In her latest collection of essays, Everywhere I Look, which has just been published in the UK, Garner answers this criticism robustly in an essay called “On Darkness”:

“If he had been a monster, I wouldn’t have been interested in writing about him. The sorts of crimes that interest me are not the ones committed by psychopaths. I’m interested in apparently ordinary people who, under life’s unbearable pressure, burst through the very fine membrane that separates our daylight selves from the secret darkness that lives in every one of us.”

This is typical of Garner’s style. She’s not interested in dividing the world into black and white; she’s most happy — and effective — when she’s delving into the margins, fleshing out the grey that no one else ever seems to report on. She appreciates the moral complexities of the world, an attitude that not only makes her work especially perceptive but incredibly powerful too.

And that’s a good word to describe the 33 short essays collected here: powerful. Garner turns her sharp, perceptive and sometimes painfully honest eye to a wide range of issues including a court case involving a 17-year-old charged with infanticide (“Punishing Karen”) and criminal proceedings against a man accused of pushing a refugee into Melbourne’s Yarra River, where he drowned (“The Man in the Dock”).

The power of the personal

But she’s no less powerful when writing about herself. For instance, her friendship with fellow Australian writer Tim Winton (“Eight Views of Tim Winton”) is depicted with wit and warmth — “It’s an unlikely friendship-I’m almost as old as his mother” — and she’s self-deprecating when she writes about her love of playing the ukulele (“Whisper and Hum”), an instrument she once regarded as a “cop-out for the lazy and talentless”.

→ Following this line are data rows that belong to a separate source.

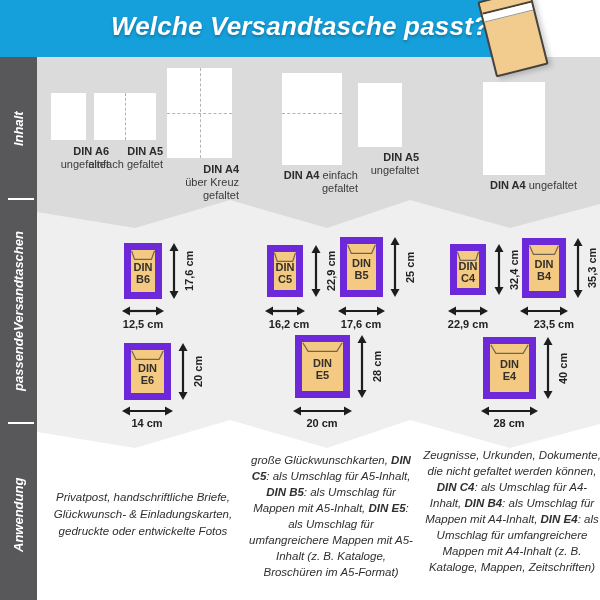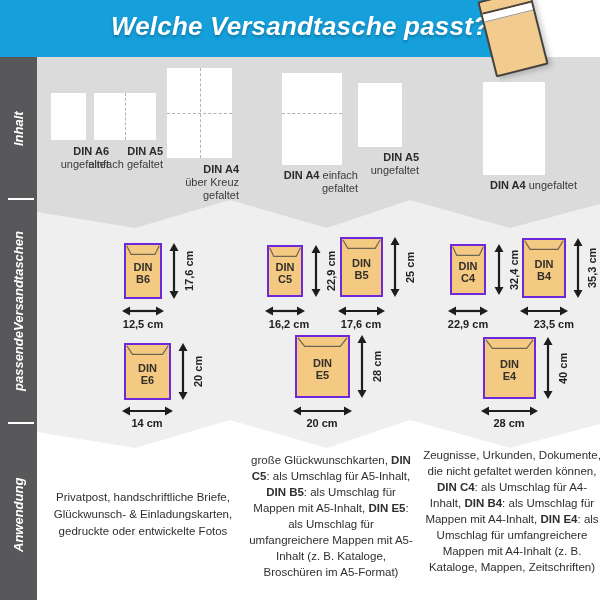--- a/index.html
+++ b/index.html
@@ -42,7 +42,7 @@
   .fmt-label b.blk{display:block;}
 
   
-  .env{position:absolute;background:#f4c981;border:2px solid #6d28d9;box-sizing:border-box;
+  .env{position:absolute;background:#f4c981;border:7px solid #6d28d9;box-sizing:border-box;
        display:flex;align-items:center;justify-content:center;}
   .flap{position:absolute;top:0;left:0;width:100%;height:11px;}
   .env-name{font-weight:bold;font-size:11px;line-height:12px;text-align:center;color:#33302b;margin-top:4px;}

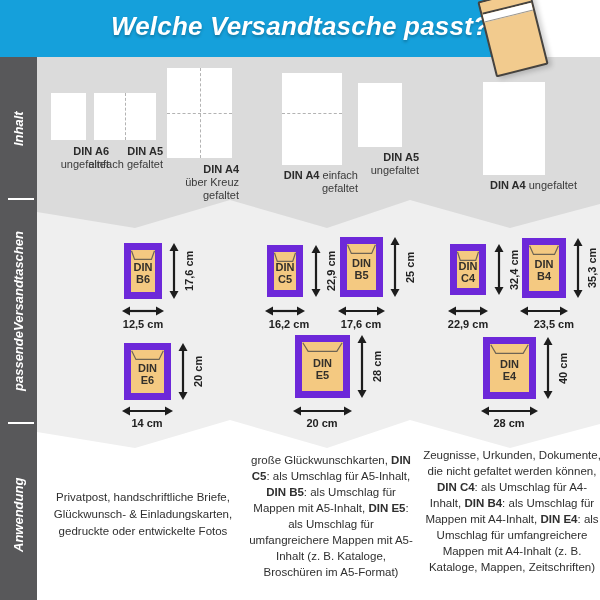--- a/index.html
+++ b/index.html
@@ -54,7 +54,7 @@
   .hdim{position:absolute;font-weight:bold;font-size:11px;color:#222;text-align:center;white-space:nowrap;}
 
   
-  .app-text{position:absolute;font-size:11.5px;color:#2f2f2f;text-align:center;}
+  .app-text{position:absolute;font-style:italic;font-size:11.5px;color:#2f2f2f;text-align:center;}
   .app-text b{font-weight:bold;}
 </style>
 </head>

Her personal diary extracts (“While Not Writing a Book”, “Funk Paradise” and “Before Whatever Else Happens”) are particular highlights, for not only do they give a glimpse of Garner’s life as a daughter, mother and grandmother, they are all written with the elegance and undiminished wonder of a true writer who revels in the extraordinariness of the every day. Some of them are also very funny.

“At two in the morning, Ted [her four-year-old grandson], sleeping in the spare room, has a bad dream and creeps into my bed. He flings himself about diagonally for the rest of the night, cramming me into a tiny corner. God damn it, I think at 5am, this is worse than being married.”

But it is her heartbreaking and oh-so-candid essay about her late mother (“Dreams of Her Real Self”) that is the standout of this exceptional collection. In it, Garner writes that her mother was timid and unsure of herself, that she always lived in the shadow of her larger-than-life husband and did not know how to express emotion. Their relationship was always slightly at arm’s length and they never really got to know each other.

“When, in the street, I see a mother walking with her grown-up daughter, I can hardly bear to witness the mother’s pride, the softening of her face, her incredulous joy at being granted her daughter’s company; and the iron discipline she imposes on herself, to muffle and conceal this joy.”

This is my 40th book for #ReadingAustralia2016 and my 26th for #AWW2016.